A crowd of caring children got to show their super side yesterday when they set off running in superhero garb to raise funds for charity.

Junior Batmen, Spider-men and Supermen took to the challenge, capes fluttering, to raise vital funds for Our Lady's Hospital in Crumlin during the Superhero Fun Run in the Phoenix Park yesterday.

Among those taking part was little Saoirse O'Driscoll (3), from Clondalkin in Dublin, who did the course on her bike.
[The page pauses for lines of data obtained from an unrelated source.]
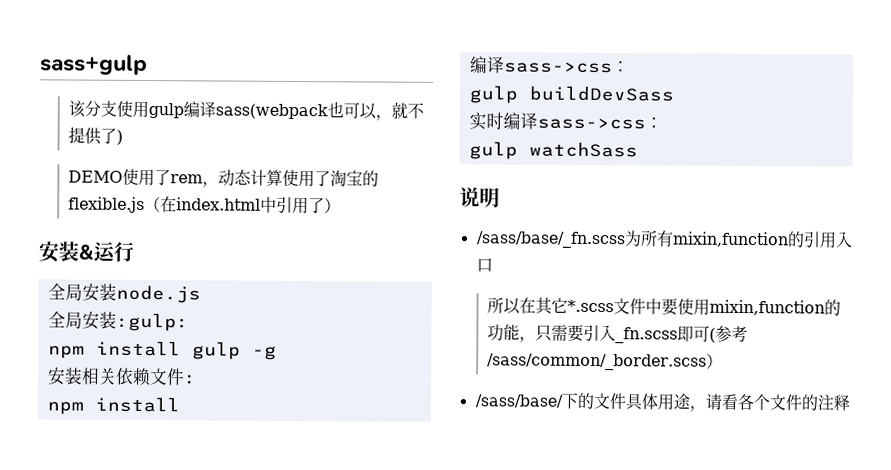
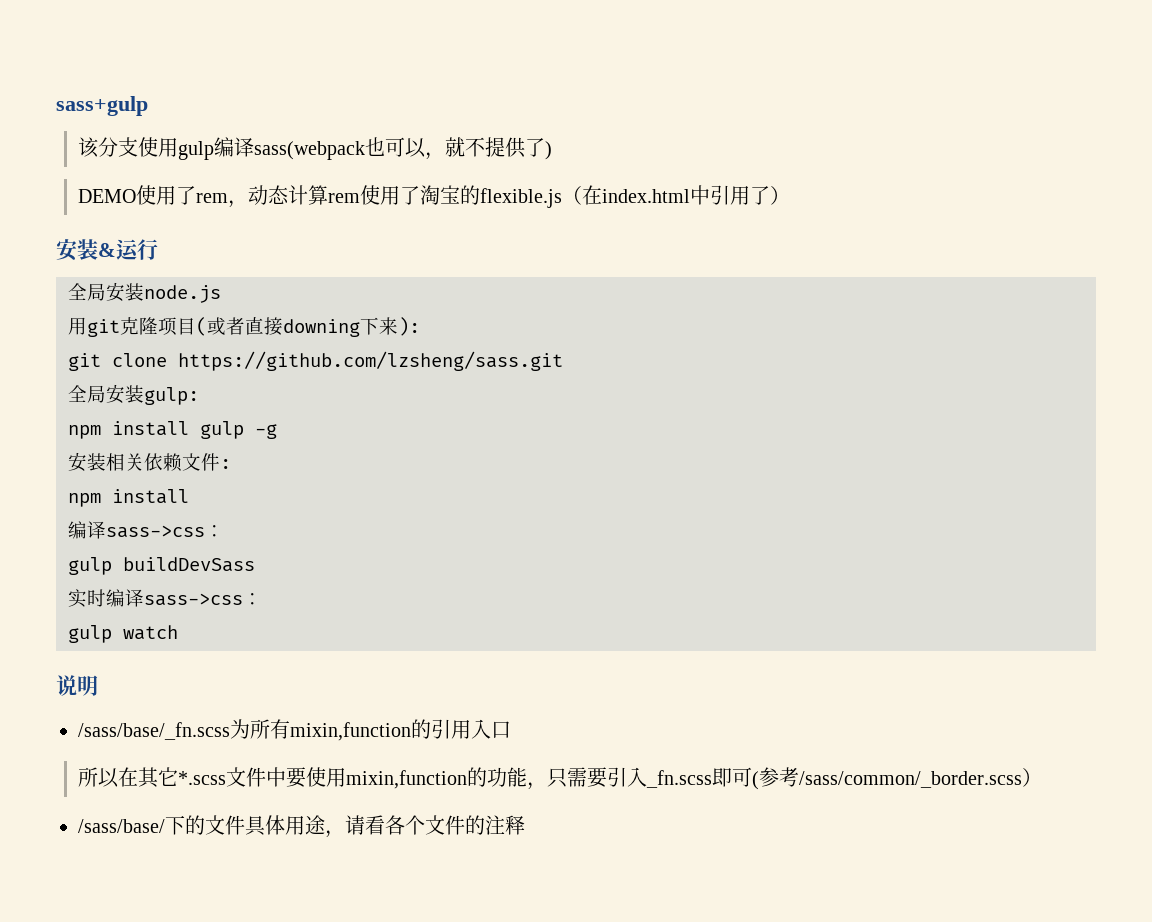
- DEMO使用了rem，动态计算使用了淘宝的flexible.js（在index.html中引用了）
+ DEMO使用了rem，动态计算rem使用了淘宝的flexible.js（在index.html中引用了）
- 全局安装:gulp:
+ 用git克隆项目(或者直接downing下来):
+ git clone https://github.com/lzsheng/sass.git
+ 全局安装gulp:
- gulp watchSass
+ gulp watch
Born with a congenital heart condition, Saoirse is a cardiac patient at Our Lady's Hospital.

Another of the super kids was Louise Shortall (9), from Lucan, who walked the course with mum Tracy to celebrate the end of her chemotherapy, after being first diagnosed with leukemia in 2012.

At the opposite end of the Phoenix Park, there was yet more activity taking place with the fourth annual RE/MAX Walk for Life in aid of the Marie Keating Foundation.

Meanwhile, a group of 6,000 grown-up heroes took part in the Tough Mudder challenge as the world-famous adventure run was staged in Ireland for the very first time - all in a good cause.

Irish runners were put to the test over a 10-12 mile course featuring gruelling challenges such as a greased-up quarter-pipe, the Soggy Bottom, the Kiss of Mud, the Cage Crawl, the Berlin Walls and the Horse Jump Pond.

Exhausted, frozen - but elated - around 500 contestants took part in the challenge in aid of Cystic Fibrosis Ireland, raising more than €100,000.

Meanwhile, 170 BT Ireland employees will swap day jobs to man the tills at Irish Cancer Society charity shops on Thursday to raise funds in the second Great BT Charity Shops Challenge.